(Stored records)
——————

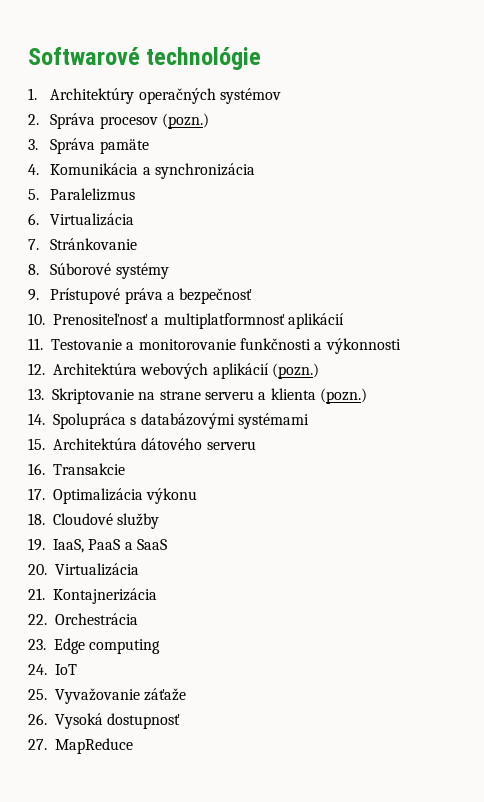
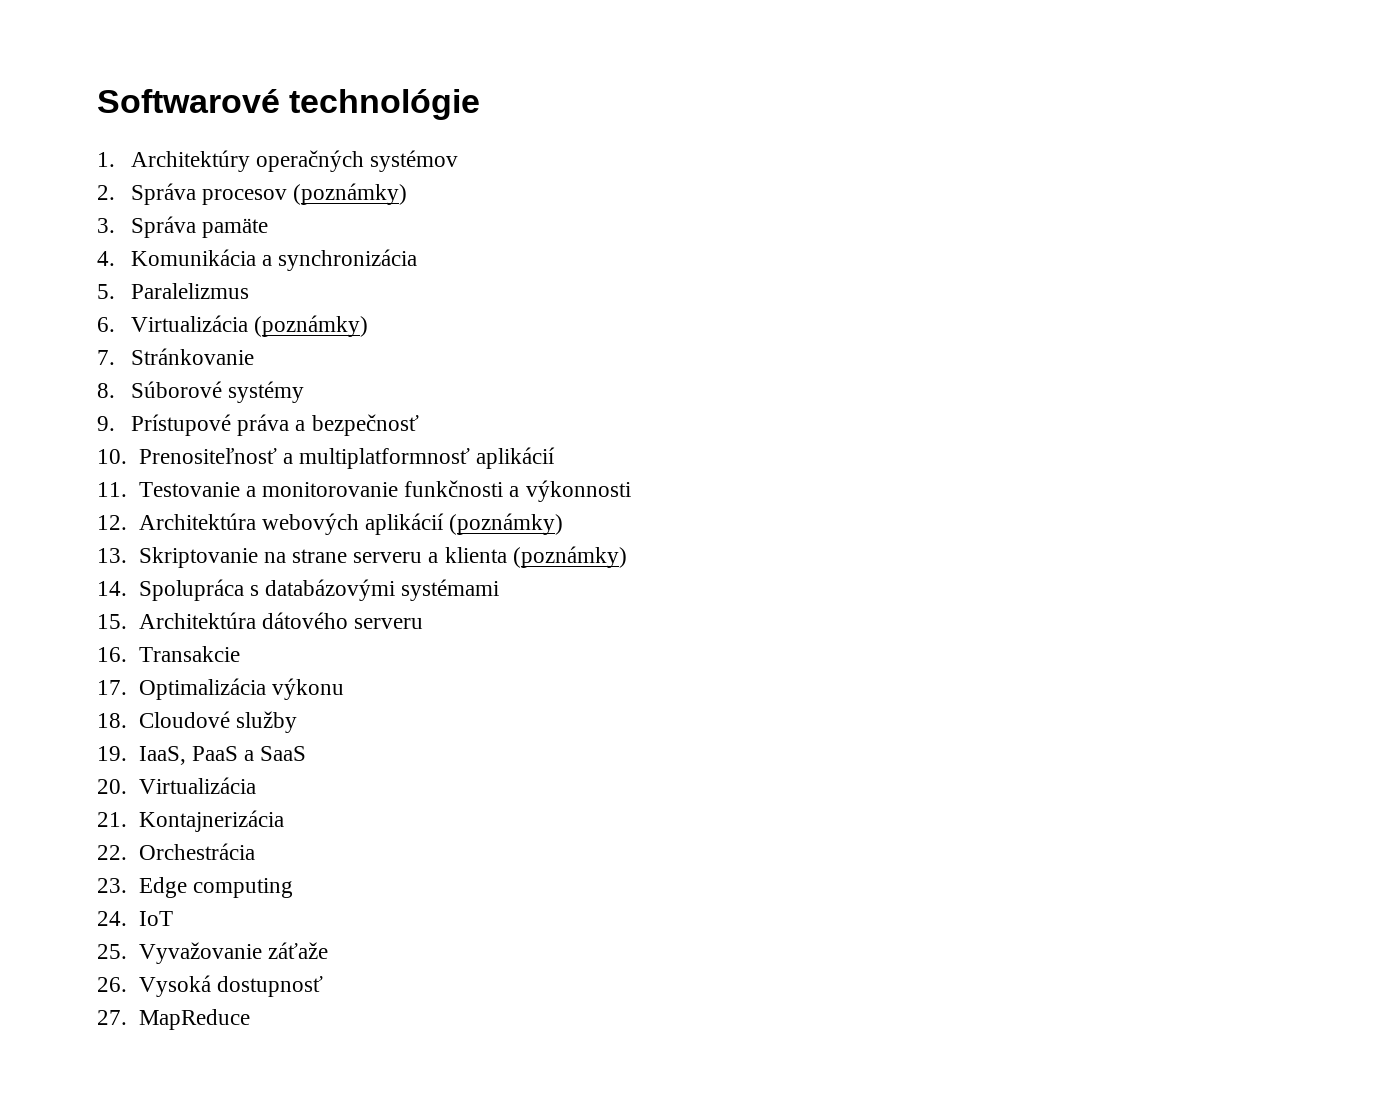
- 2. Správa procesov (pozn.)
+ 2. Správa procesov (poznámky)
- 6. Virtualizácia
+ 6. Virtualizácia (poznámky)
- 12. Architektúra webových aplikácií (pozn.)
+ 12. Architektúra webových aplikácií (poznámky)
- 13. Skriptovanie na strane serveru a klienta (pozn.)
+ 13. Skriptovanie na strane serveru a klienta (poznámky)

——————

*Problem statement*:
What is needed is a verbatim copy of the entries, leaving out any pictures.

*Solved problem*:
- 2. Správa procesov (pozn.)
+ 2. Správa procesov (poznámky)
- 6. Virtualizácia
+ 6. Virtualizácia (poznámky)
- 12. Architektúra webových aplikácií (pozn.)
+ 12. Architektúra webových aplikácií (poznámky)
- 13. Skriptovanie na strane serveru a klienta (pozn.)
+ 13. Skriptovanie na strane serveru a klienta (poznámky)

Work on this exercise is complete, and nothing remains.